Die einzelnen Missionen spielen sich wie ein typisches Echtzeitstrategiespiel. Oder besser: Echtzeittaktikspiel, denn ihr könnt keine neuen Einheiten kaufen oder bauen (aber immer wieder neue Einheiten finden, um diese zu requirieren). Ihr steuert jeden eurer Soldaten einzeln. Jeder hat seine eigenen Werte, Waffen, Spezialfähigkeiten. Die Grafik ist sehr detailliert, in alle Richtungen drehbar, zoombar, mit einer Übersichtskarte. An diversen Stellen (oft ein wenig abseits der einfachsten Route) können Ressourcen eingesammelt werden oder strategische Punkte eingenommen werden, beispielsweise Aussichtstürme um weiter zu sehen. Ihr eliminiert Feinde mit dem Messer lautlos von hinten, werft Handgranaten in Feindansammlungen oder lockt ganze Gruppen von Feinden in sorgfältig vorbereitete Feuerbereiche eurer zuvor aufgebauten Maschinengewehre. Zwischensequenzen während der Missionen sorgen für Abwechslung, manchmal müsst ihr auch Multiple-Choice Entscheidungen treffen. Fahrzeuge sind kaum vorhanden, zumindest nicht auf eurer Seite. Artillerieunterstützung könnt ihr manchmal von eurem Zug aus anfordern, oder ihr erobert feindliche Kanonen (die ihr aber nicht bewegen könnt). Auch Stellungen mit schweren Maschinengewehren können übernommen werden. Während der Mission bekommt ihr immer wieder kleine Aufgaben, die bei Erfolg zu Erfahrungspunkten führen, womit ihr nach der Mission einzelne Soldaten befördern könnt, um sie zu verbessern oder gar neue Klassen freizuschalten. Am Ende der Mission wird jede einzelne verbrauchte Kugel (!) oder sonstige benutzte Ausrüstung abgerechnet und die neu gefundenen (und unverbrauchten) Ressourcen in euren Zug gebracht.
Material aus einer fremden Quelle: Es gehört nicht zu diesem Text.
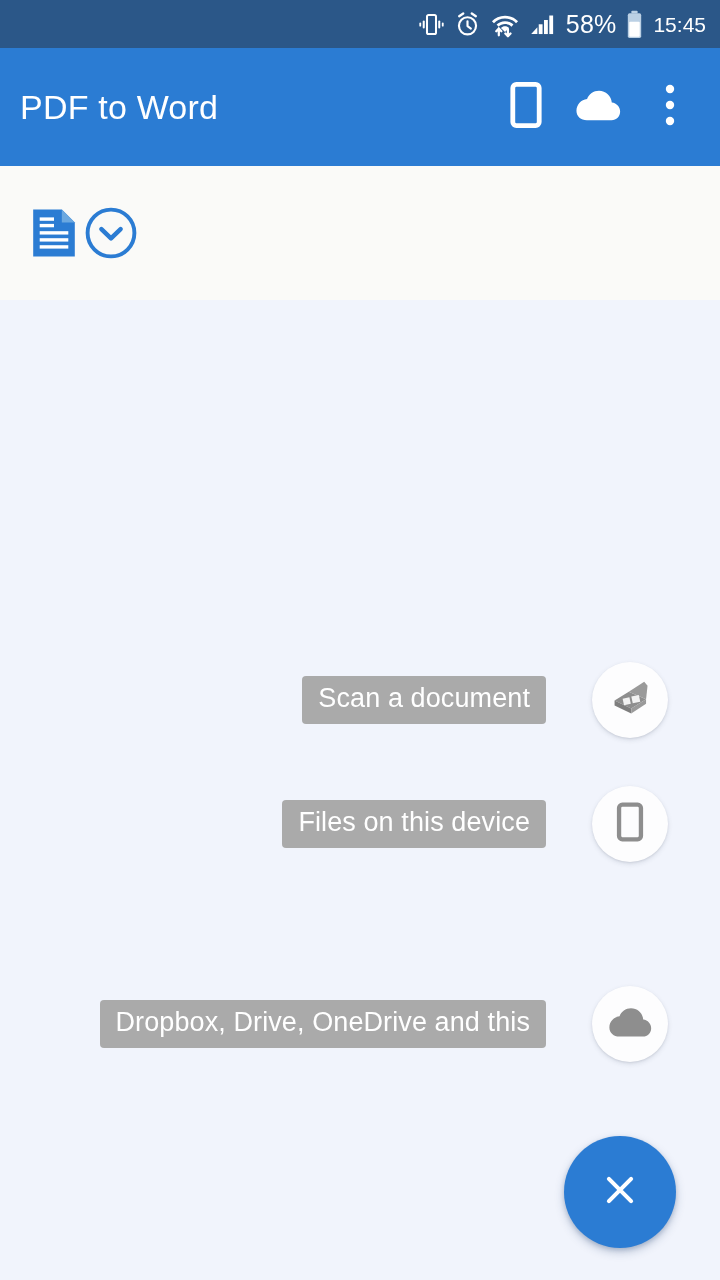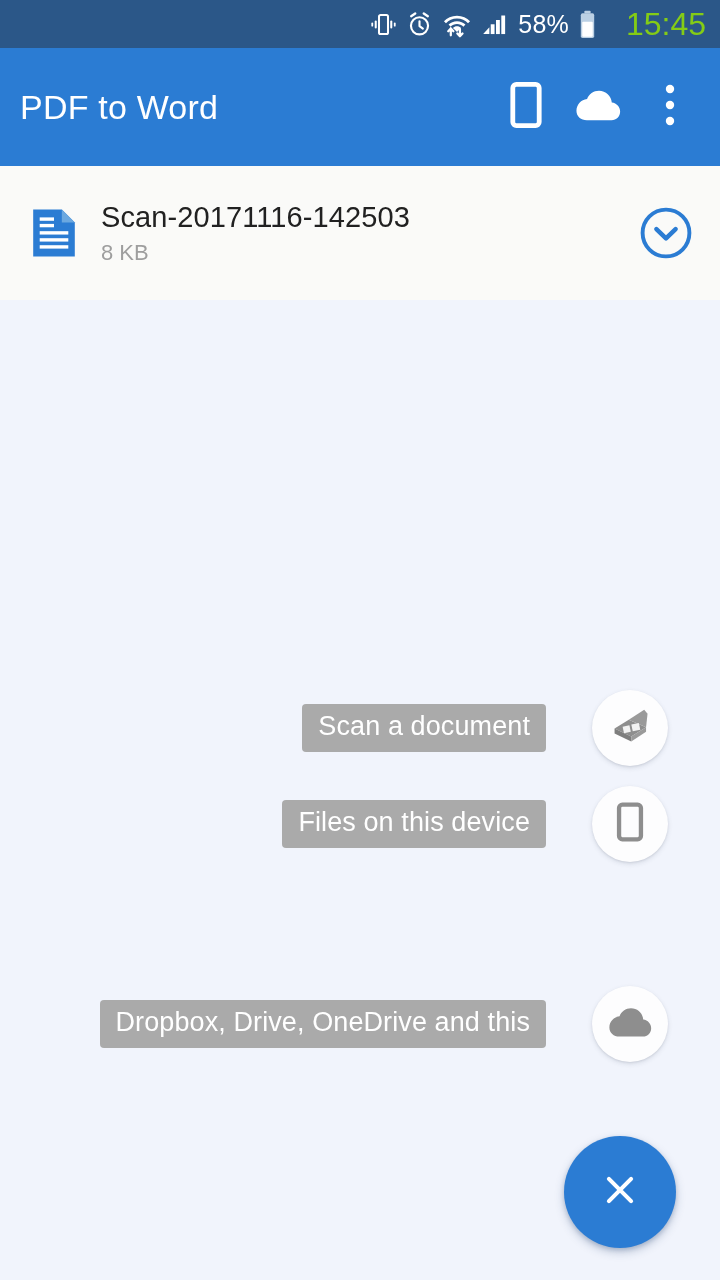"15:45" .sb-clock { color: #84cc16 -> #ffffff; font-size: 32px -> 21px; margin-left: 20px -> 0 }
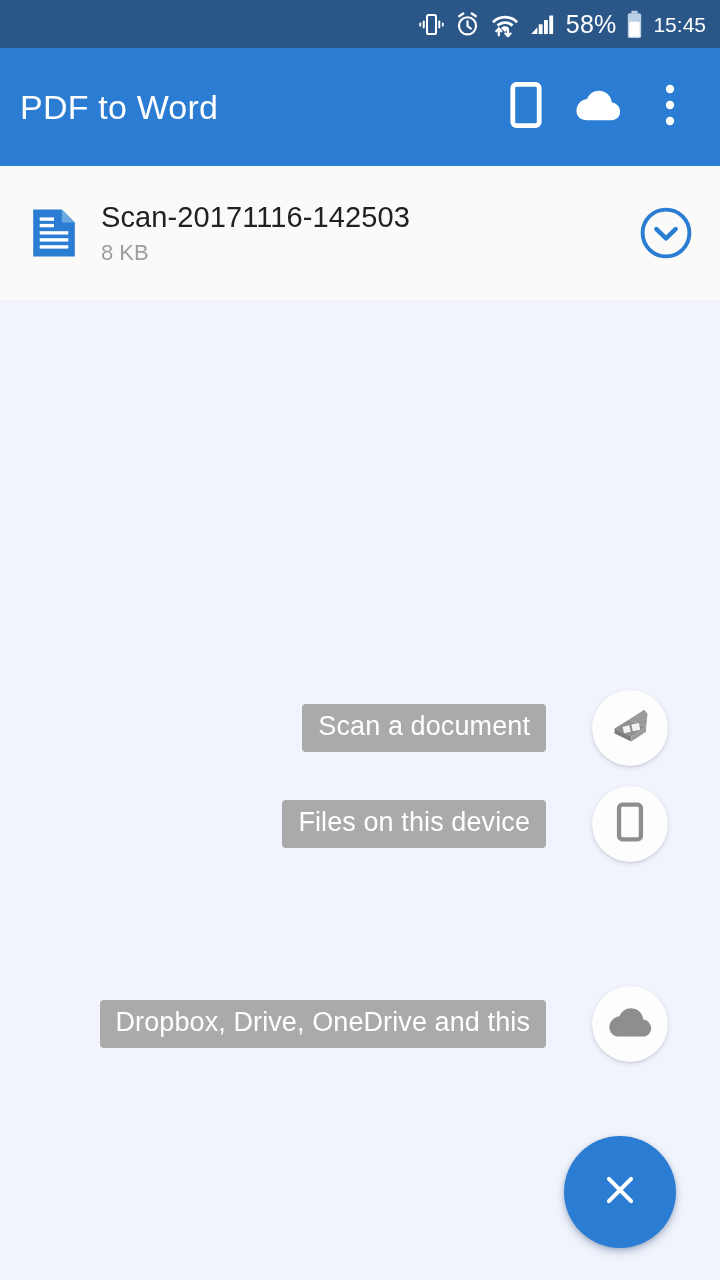"Scan-20171116-142503" div.file-meta { html: <div> <div>Scan-20171116-142503</div> <div>8 KB</div> </div> -> none }
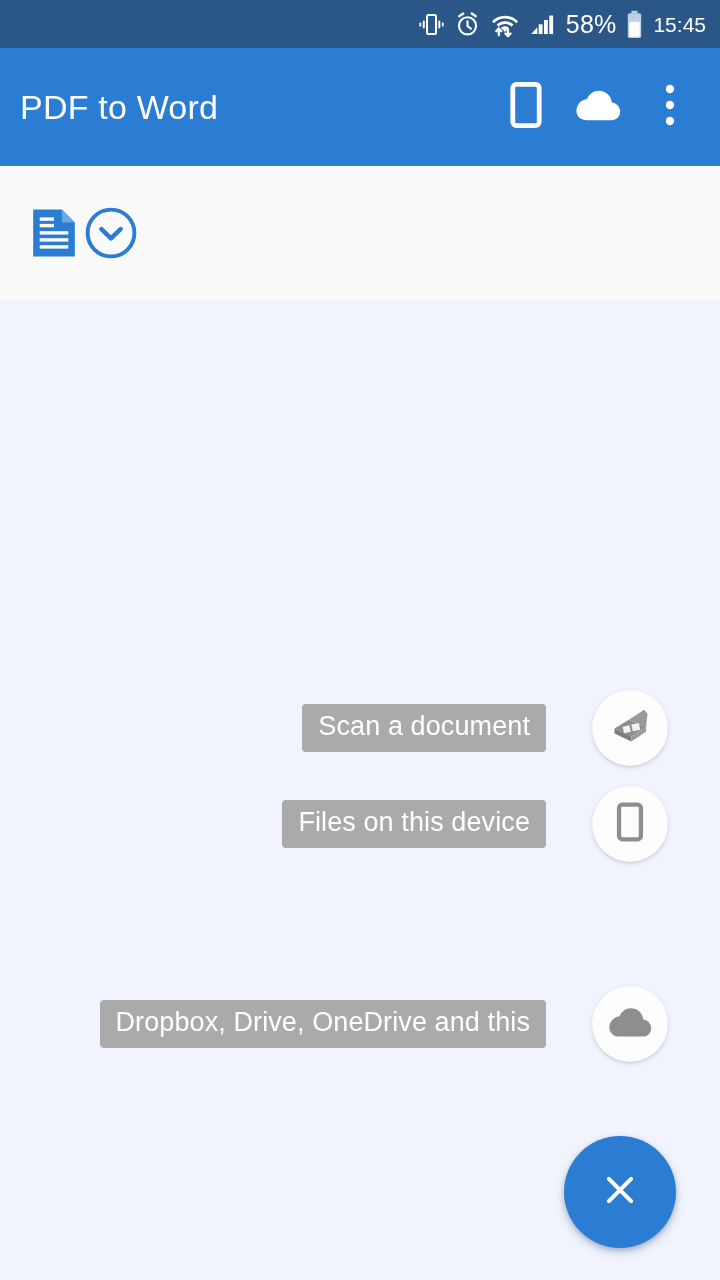"Scan a document" .row-scan { top: 690px -> 662px }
Generell werdet ihr bei Last Train Home keine Massenschlachten spielen, sondern sehr story-lastige Missionen mit nur wenigen Soldaten (euer Team hat kaum mehr als 10 Soldaten, oft auch weniger) absolvieren. Das Leben jedes Soldaten zählt! Wobei… tote Soldaten benötigen keine Nahrung mehr.